*Material provided*.
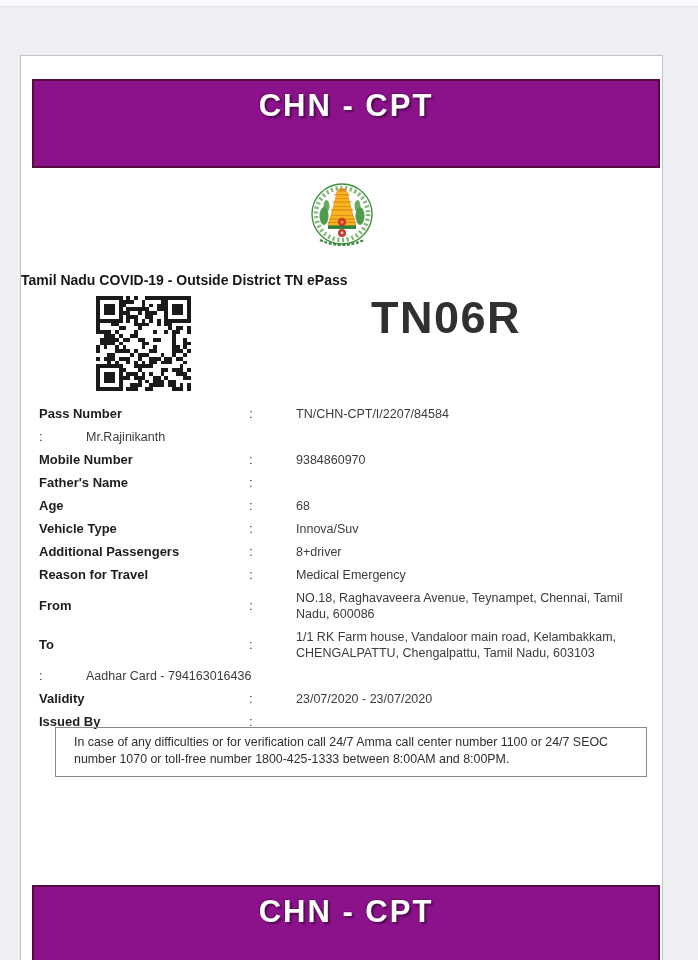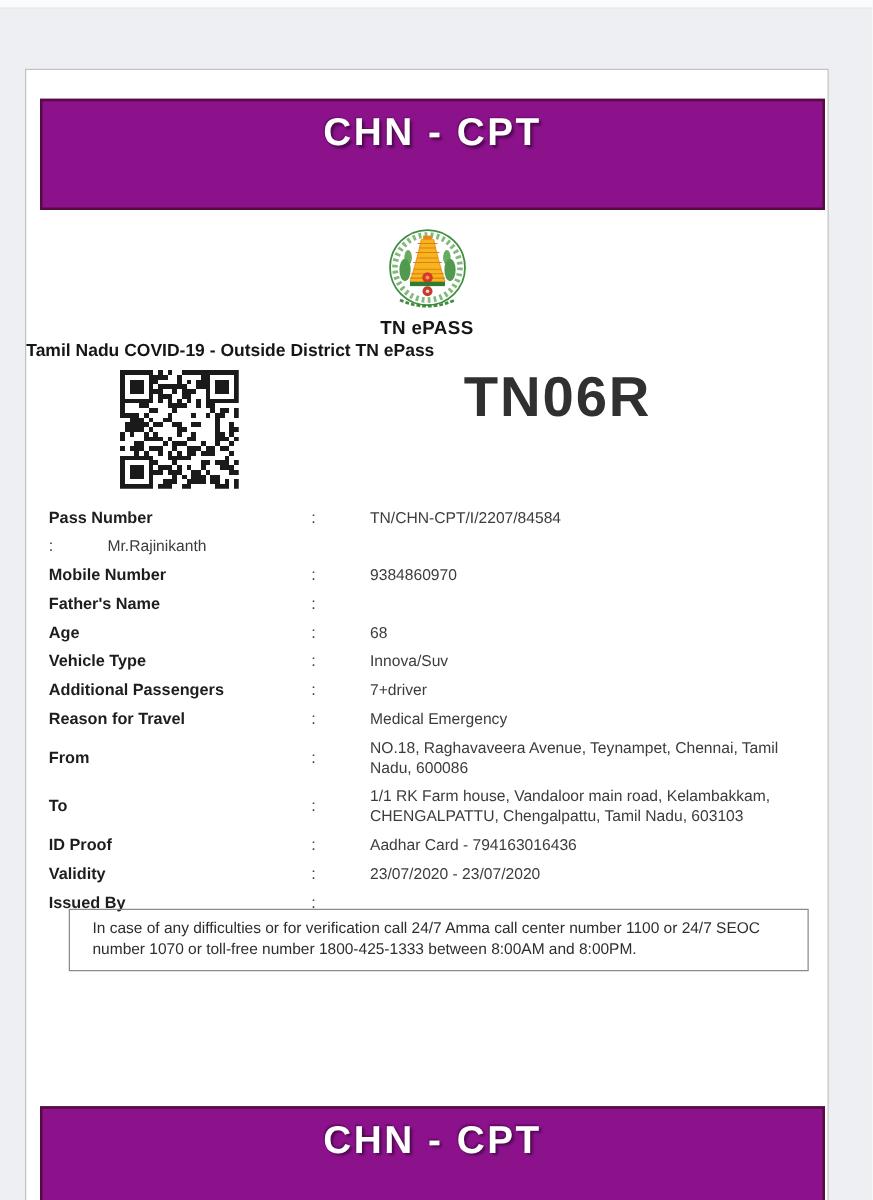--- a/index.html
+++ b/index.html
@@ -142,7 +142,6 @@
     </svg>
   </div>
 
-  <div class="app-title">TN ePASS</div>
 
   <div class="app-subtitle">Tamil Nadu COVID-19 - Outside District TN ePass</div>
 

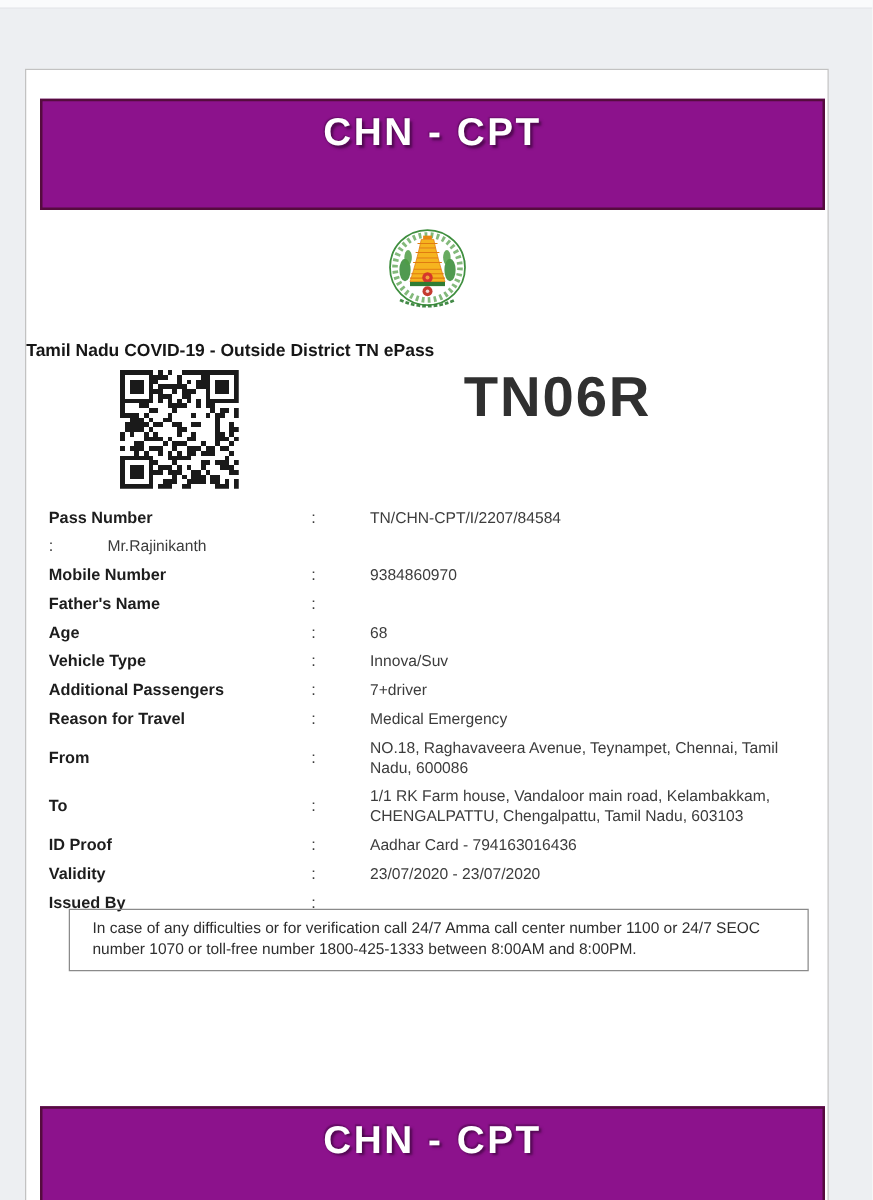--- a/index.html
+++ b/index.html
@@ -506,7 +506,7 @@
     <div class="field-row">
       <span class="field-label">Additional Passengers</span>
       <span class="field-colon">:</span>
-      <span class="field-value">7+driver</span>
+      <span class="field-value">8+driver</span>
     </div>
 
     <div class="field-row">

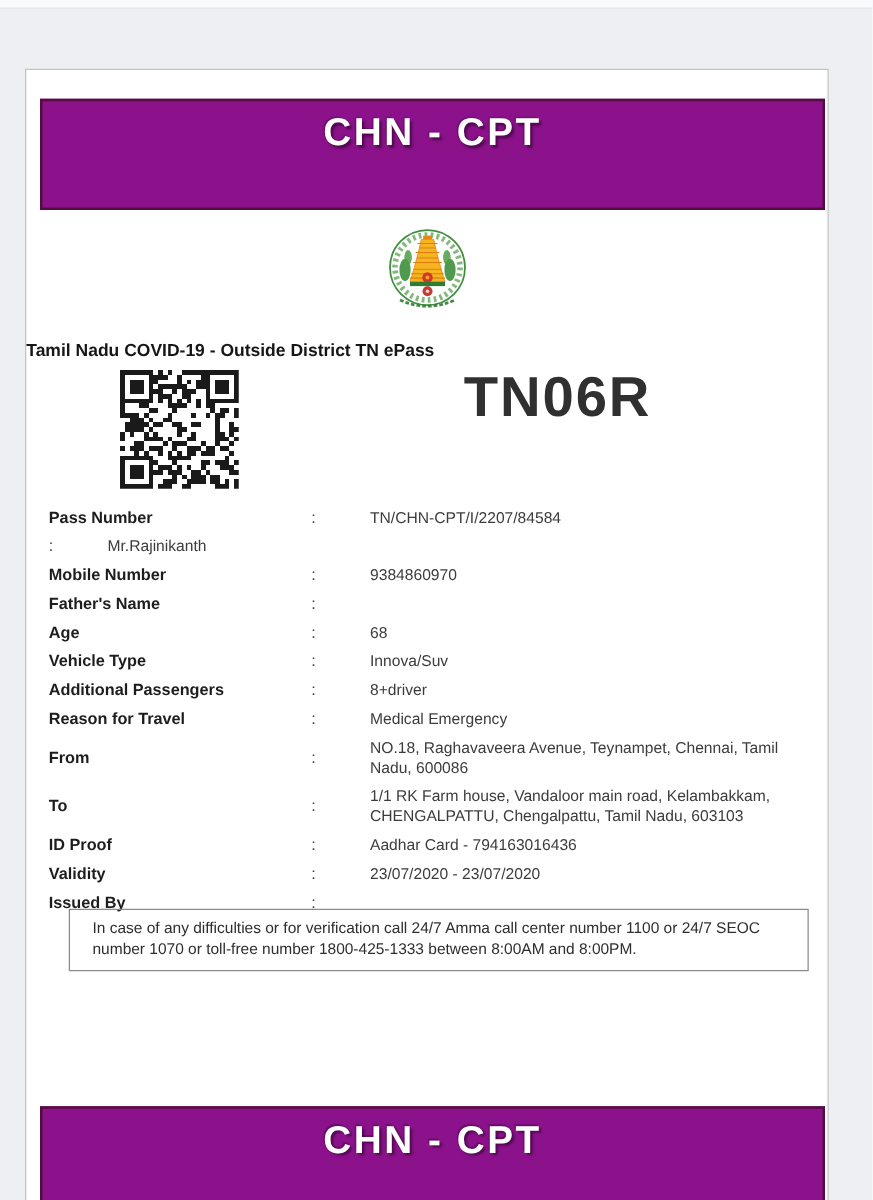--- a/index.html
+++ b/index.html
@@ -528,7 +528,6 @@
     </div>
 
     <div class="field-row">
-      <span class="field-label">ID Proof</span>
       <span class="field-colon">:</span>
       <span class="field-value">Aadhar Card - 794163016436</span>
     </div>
--
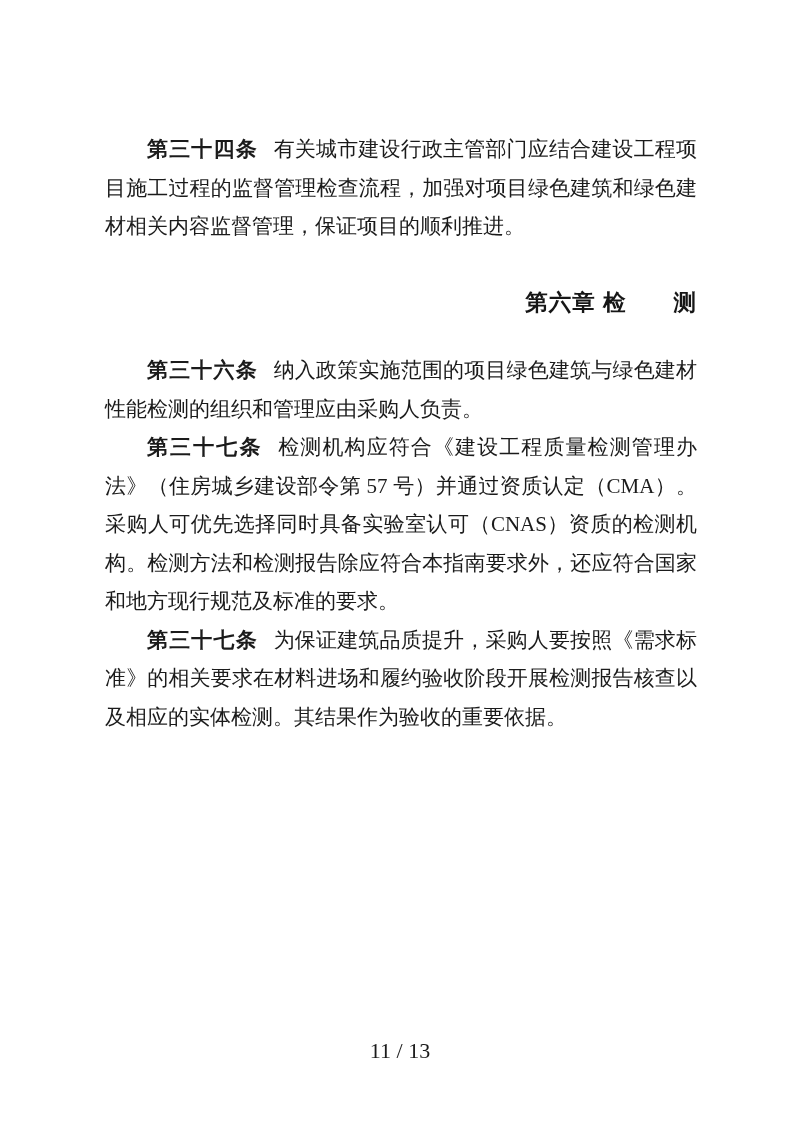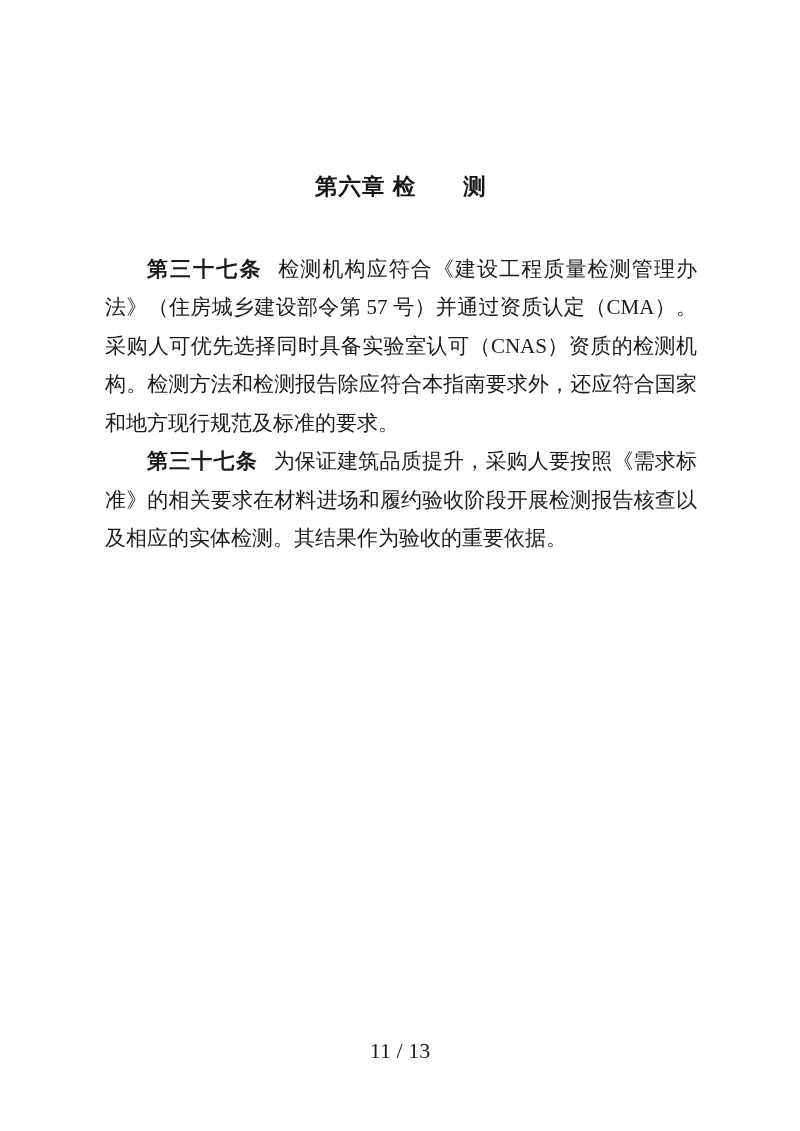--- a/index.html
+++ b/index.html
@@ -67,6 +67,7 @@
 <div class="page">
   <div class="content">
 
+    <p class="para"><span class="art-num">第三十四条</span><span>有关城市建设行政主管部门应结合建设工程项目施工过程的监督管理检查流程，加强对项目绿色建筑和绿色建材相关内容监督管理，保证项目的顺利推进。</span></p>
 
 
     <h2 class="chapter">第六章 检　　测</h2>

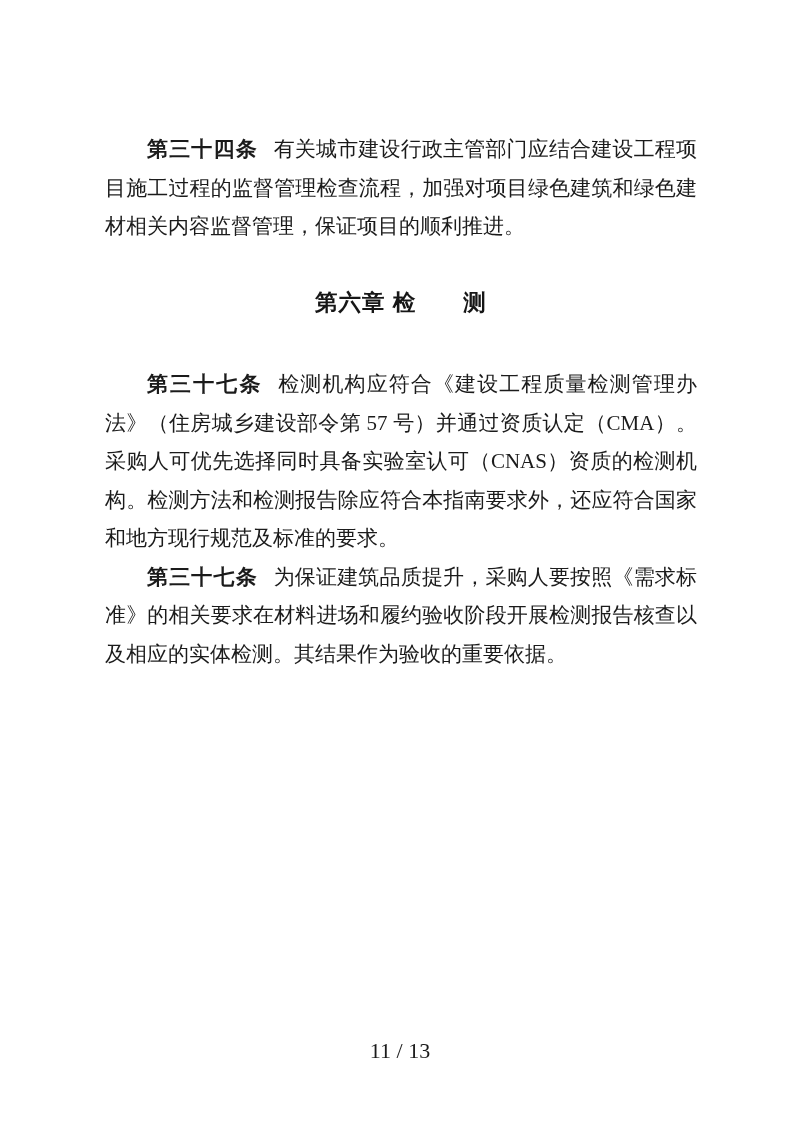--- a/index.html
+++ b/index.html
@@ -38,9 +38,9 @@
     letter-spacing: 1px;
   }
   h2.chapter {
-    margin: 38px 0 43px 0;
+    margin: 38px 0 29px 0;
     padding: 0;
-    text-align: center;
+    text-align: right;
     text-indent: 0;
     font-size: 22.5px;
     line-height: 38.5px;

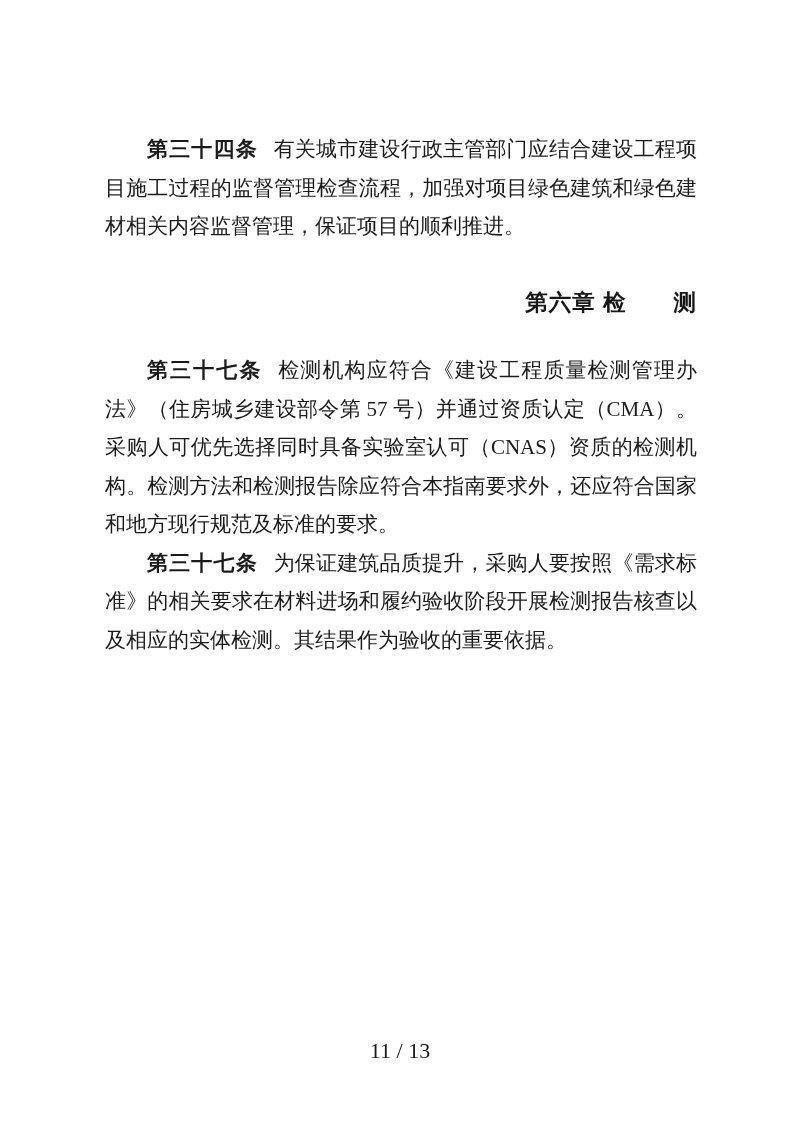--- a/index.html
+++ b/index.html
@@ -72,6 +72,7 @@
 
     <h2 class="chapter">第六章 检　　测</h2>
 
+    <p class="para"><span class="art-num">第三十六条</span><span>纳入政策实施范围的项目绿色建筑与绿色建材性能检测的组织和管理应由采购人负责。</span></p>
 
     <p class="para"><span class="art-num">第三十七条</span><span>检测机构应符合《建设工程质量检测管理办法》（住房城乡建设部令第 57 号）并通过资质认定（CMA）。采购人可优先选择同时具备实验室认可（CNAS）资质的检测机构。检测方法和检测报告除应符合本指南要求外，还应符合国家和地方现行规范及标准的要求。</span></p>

*Aim of the task*. The string "value" may occur in the listing; show every line where it does.

*Solution to this problem*.
-      <span class="field-value">7+driver</span>
+      <span class="field-value">8+driver</span>
       <span class="field-value">Aadhar Card - 794163016436</span>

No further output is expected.